About this task:
Nothing in the data may be changed; retype all of it.

Records provided:
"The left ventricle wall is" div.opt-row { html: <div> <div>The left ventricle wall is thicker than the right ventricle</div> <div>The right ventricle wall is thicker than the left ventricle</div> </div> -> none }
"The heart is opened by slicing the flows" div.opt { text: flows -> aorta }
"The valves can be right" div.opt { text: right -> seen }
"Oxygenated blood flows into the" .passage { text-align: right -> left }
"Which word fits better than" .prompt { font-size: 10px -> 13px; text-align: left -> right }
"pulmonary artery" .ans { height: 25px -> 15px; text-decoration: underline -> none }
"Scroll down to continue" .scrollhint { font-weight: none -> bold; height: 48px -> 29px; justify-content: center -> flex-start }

Result below:
"The left ventricle wall is" div.opt-row { html: <div> <div>The left ventricle wall is thicker than the right ventricle</div> <div>The right ventricle wall is thicker than the left ventricle</div> </div> -> none }
"The heart is opened by slicing the flows" div.opt { text: flows -> aorta }
"The valves can be right" div.opt { text: right -> seen }
"Oxygenated blood flows into the" .passage { text-align: right -> left }
"Which word fits better than" .prompt { font-size: 10px -> 13px; text-align: left -> right }
"pulmonary artery" .ans { height: 25px -> 15px; text-decoration: underline -> none }
"Scroll down to continue" .scrollhint { font-weight: none -> bold; height: 48px -> 29px; justify-content: center -> flex-start }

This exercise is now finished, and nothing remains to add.